[AVAILABLE DATA]

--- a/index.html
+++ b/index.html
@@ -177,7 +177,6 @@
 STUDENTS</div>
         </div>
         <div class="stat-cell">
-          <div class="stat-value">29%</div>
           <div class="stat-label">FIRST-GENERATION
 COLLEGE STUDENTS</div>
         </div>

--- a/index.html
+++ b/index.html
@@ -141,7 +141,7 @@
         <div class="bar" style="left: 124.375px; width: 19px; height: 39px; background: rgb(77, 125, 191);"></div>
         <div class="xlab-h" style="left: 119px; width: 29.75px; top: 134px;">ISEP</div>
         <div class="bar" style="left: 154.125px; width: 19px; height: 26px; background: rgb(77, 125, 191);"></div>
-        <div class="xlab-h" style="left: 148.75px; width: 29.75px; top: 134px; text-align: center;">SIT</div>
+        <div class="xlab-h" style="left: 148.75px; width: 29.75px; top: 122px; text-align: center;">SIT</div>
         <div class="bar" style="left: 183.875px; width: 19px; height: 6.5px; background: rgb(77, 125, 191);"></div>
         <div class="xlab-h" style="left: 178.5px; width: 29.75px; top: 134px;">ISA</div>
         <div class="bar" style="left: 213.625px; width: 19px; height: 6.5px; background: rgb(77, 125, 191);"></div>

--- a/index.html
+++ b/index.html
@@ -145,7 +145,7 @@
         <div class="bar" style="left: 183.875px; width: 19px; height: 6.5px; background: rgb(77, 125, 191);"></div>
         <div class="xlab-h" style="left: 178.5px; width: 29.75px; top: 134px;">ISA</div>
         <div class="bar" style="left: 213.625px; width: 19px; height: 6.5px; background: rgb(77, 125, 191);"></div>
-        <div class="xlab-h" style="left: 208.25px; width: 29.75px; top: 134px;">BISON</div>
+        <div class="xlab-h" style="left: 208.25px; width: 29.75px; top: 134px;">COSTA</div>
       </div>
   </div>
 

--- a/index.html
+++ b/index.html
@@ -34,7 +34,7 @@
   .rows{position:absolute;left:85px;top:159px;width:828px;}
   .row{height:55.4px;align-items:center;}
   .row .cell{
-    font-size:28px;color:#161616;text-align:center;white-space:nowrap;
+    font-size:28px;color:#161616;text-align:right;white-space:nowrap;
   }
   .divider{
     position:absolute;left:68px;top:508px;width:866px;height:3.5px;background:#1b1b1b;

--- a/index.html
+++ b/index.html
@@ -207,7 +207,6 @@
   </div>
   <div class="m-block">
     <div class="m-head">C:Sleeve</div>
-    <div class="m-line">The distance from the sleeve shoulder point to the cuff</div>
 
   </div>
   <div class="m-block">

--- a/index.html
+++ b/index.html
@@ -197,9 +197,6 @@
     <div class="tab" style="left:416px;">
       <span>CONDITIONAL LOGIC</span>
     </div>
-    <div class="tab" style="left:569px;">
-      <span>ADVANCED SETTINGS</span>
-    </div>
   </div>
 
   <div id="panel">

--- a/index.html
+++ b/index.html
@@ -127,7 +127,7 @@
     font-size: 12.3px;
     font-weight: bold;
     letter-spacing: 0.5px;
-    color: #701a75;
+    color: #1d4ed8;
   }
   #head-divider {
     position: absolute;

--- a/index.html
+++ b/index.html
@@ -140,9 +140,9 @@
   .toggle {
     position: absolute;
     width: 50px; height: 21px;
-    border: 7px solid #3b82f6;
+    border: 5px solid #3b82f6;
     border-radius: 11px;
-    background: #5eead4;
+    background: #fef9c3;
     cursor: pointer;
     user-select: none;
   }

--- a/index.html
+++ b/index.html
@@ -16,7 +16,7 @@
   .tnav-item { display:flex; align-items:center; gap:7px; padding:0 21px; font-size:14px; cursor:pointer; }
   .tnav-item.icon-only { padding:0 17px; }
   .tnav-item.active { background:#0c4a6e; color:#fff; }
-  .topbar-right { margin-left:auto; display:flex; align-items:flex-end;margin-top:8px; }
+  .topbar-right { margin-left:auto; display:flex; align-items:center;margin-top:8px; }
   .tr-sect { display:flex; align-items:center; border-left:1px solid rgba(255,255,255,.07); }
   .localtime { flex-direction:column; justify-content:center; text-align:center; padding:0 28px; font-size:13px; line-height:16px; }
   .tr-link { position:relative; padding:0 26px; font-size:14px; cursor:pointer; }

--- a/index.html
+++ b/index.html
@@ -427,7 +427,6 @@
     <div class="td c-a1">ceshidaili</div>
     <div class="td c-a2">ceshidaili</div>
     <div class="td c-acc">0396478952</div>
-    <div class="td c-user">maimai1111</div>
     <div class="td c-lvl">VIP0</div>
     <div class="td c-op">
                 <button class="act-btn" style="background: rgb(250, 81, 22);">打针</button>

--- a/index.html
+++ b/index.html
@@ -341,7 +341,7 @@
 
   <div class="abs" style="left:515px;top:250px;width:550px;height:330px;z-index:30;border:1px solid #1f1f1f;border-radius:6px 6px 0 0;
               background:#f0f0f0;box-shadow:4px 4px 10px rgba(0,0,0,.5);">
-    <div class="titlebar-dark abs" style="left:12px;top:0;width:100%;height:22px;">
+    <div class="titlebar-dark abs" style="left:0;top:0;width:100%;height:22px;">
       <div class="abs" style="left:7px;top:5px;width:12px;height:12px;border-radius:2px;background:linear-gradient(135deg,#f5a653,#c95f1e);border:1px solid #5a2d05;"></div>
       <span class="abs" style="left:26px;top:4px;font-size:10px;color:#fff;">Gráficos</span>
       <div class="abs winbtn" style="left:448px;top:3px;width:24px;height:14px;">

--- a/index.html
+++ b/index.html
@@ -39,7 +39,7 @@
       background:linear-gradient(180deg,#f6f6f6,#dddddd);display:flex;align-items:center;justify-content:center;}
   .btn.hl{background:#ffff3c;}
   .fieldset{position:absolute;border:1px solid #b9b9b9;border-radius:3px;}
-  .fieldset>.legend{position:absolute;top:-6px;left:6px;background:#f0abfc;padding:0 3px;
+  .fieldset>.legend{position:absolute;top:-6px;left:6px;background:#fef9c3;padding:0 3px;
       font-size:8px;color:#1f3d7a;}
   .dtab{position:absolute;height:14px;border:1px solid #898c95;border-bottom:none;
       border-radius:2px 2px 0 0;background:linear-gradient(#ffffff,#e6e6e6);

[/AVAILABLE DATA]

> _ABOUT THIS EXERCISE_: Look for the string "stat" in the records, and copy every line where it is found.

> _EXERCISE ANSWER_:
         <div class="stat-cell">
-          <div class="stat-value">29%</div>
           <div class="stat-label">FIRST-GENERATION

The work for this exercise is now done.